Lucius Catilina... Voyez Salluste ou les Leçons Latines anciennes.

De ce caractère et de celui de César, Bossuet semble avoir formé le portrait de Cromwell, où le ton de l'éloquence est plus élevé que celui de l'histoire.

« Un homme s'est rencontré, etc. » Voy. plus bas. Mais la différence est plus sensible encore dans le portrait qu'a fait Cicéron de ce même Catilina, en justifiant Cœlius d'avoir été lié avec ce factieux, reproche important à détruire.
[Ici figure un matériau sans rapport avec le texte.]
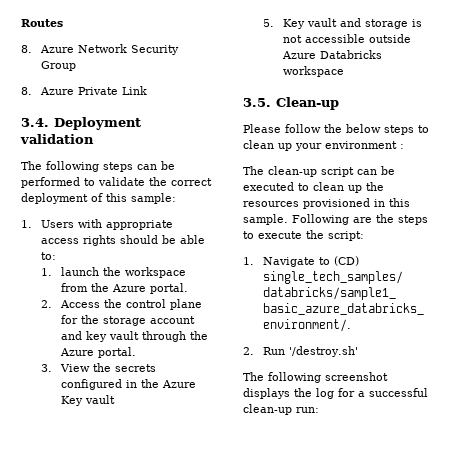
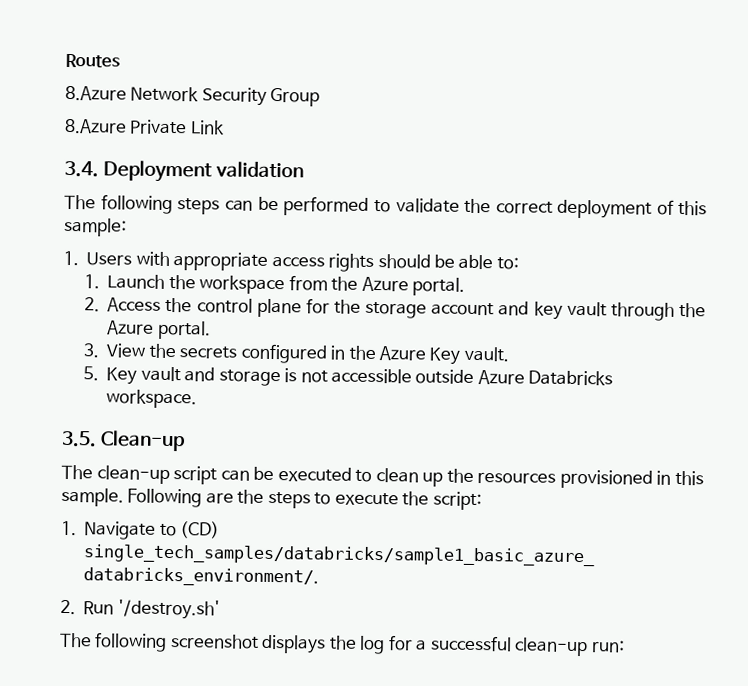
[21,45,74,53] 8. Azure -> [65,85,127,101] 8.Azure
[21,87,74,95] 8. Azure -> [65,118,127,134] 8.Azure
[60,267,99,276] launch -> [107,274,166,289] Launch
[84,395,115,404] vault -> [463,346,509,362] vault.
[282,66,344,77] workspace -> [106,389,198,409] workspace.
[243,124,429,135] [243,140,404,151] // Please follow the below steps to clean up your environment : -> (186, 441) none

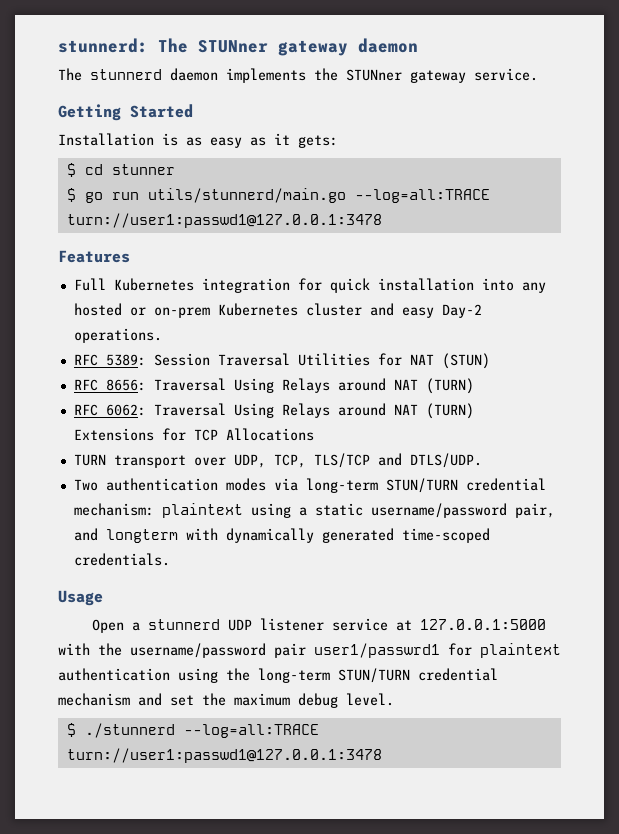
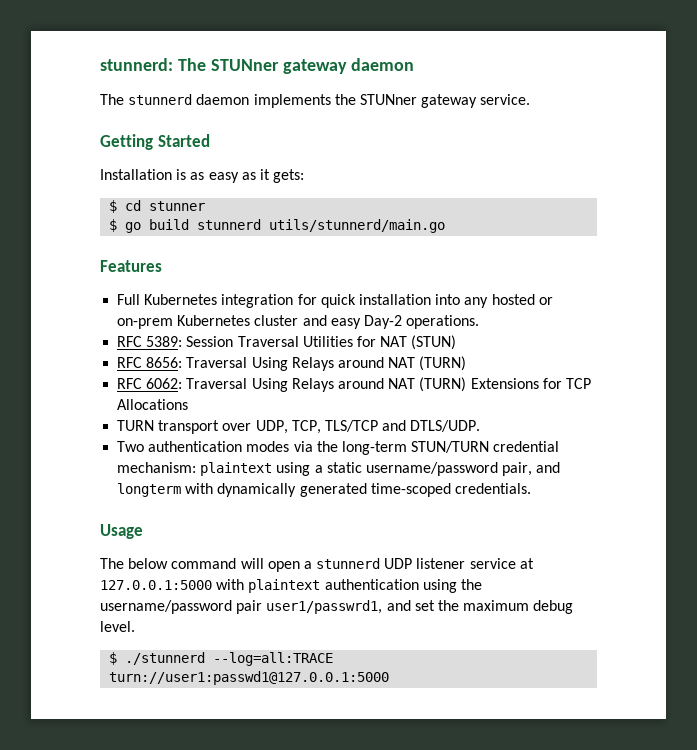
[111,192,139,200] run -> [149,219,262,230] build stunnerd
[354,189,490,203] [66,213,382,228] --log=all:TRACE turn://user1:passwd1@127.0.0.1:3478 -> (446, 226) none
(298, 484) none -> [316,441,338,452] the
[91,619,124,633] Open -> [100,558,300,572] The below command will open
[98,643,561,658] [58,668,498,683] [58,693,130,706] the username/password pair user1/passwrd1 for plaintext authentication using the long-term STUN/TURN credential mechanism -> [248,579,482,593] [100,600,383,614] plaintext authentication using the username/password pair user1/passwrd1,
[66,748,382,763] turn://user1:passwd1@127.0.0.1:3478 -> [109,671,390,685] turn://user1:passwd1@127.0.0.1:5000

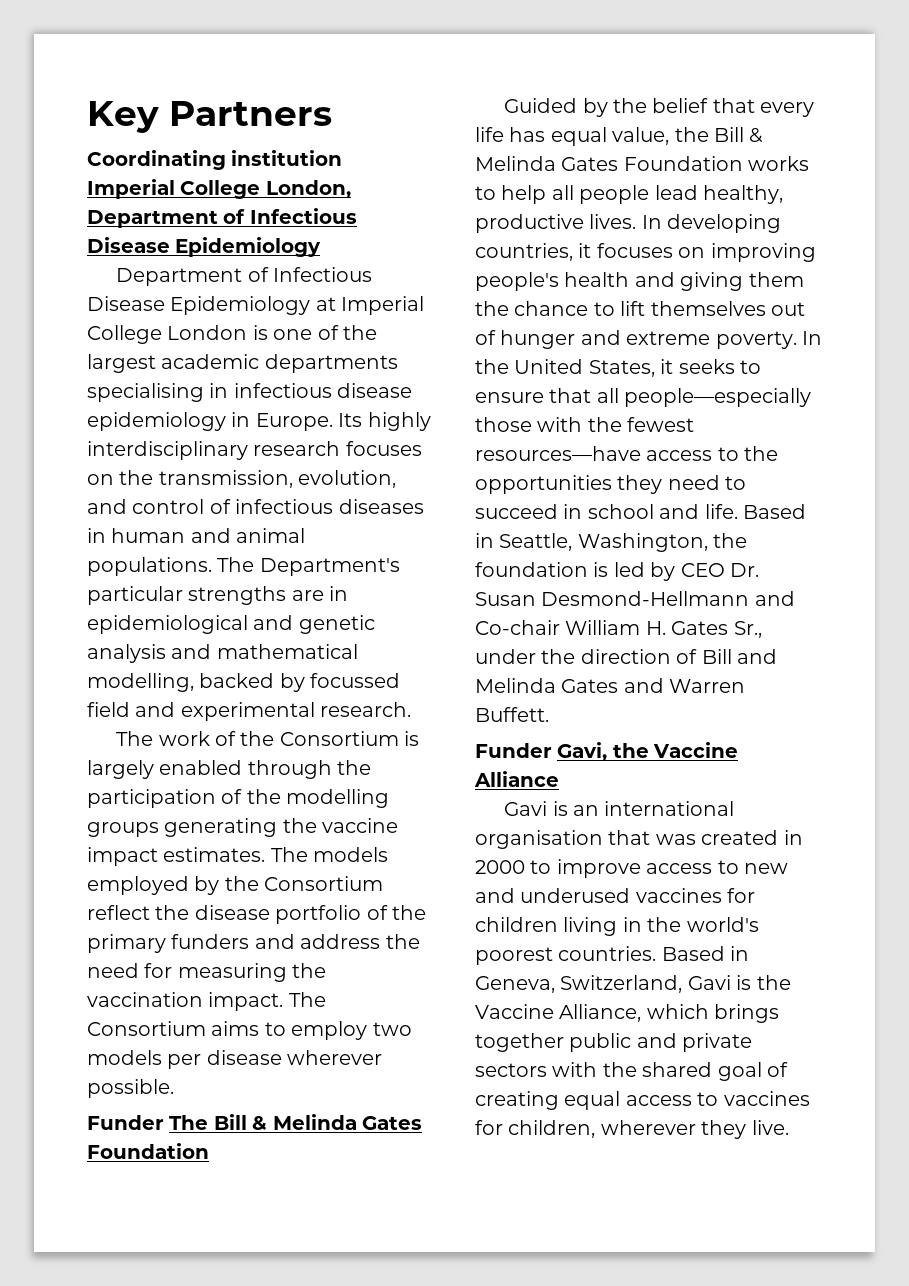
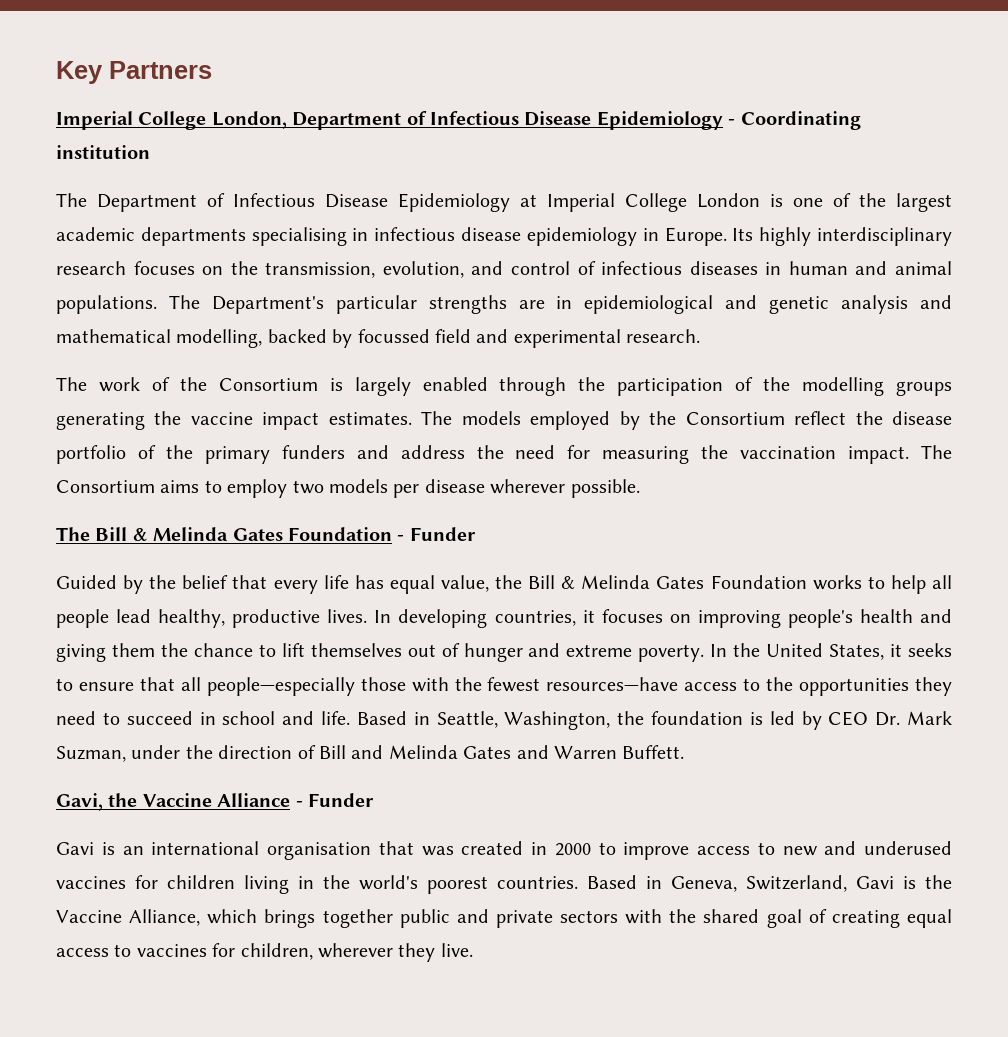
[87,150,343,170] Coordinating institution -> (212, 70) none
(322, 247) // -> [728,111,861,130] [56,145,150,159] [56,193,87,207] - Coordinating institution // The
[87,1115,164,1130] Funder -> (640, 488) none
(209, 1151) none -> [397,527,476,541] - Funder
[475,591,795,606] [475,620,762,638] Susan Desmond-Hellmann and Co-chair William H. Gates Sr., -> [907,711,953,725] [56,746,126,762] Mark Suzman,
[475,743,552,758] Funder -> (685, 752) none
(559, 779) none -> [295,793,374,807] - Funder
« Habuit Catilina..., etc. » Voyez les Leçons Latines anciennes.

Que l'on rapproche ce morceau de celui de Salluste; et des deux côtés on aura un modèle de perfection dans l'art de peindre en orateur et en historien.

Mais pour ceux qui n'entendent point la langue de Cicéron et de Salluste, voici dans la nôtre de grands exemples de l'un et de l'autre genre d'écrire. Le cardinal de Retz, dans ses Mémoires, fait ainsi les portraits du grand Condé et Turenne.

« M. le Prince, né capitaine, etc. (1). »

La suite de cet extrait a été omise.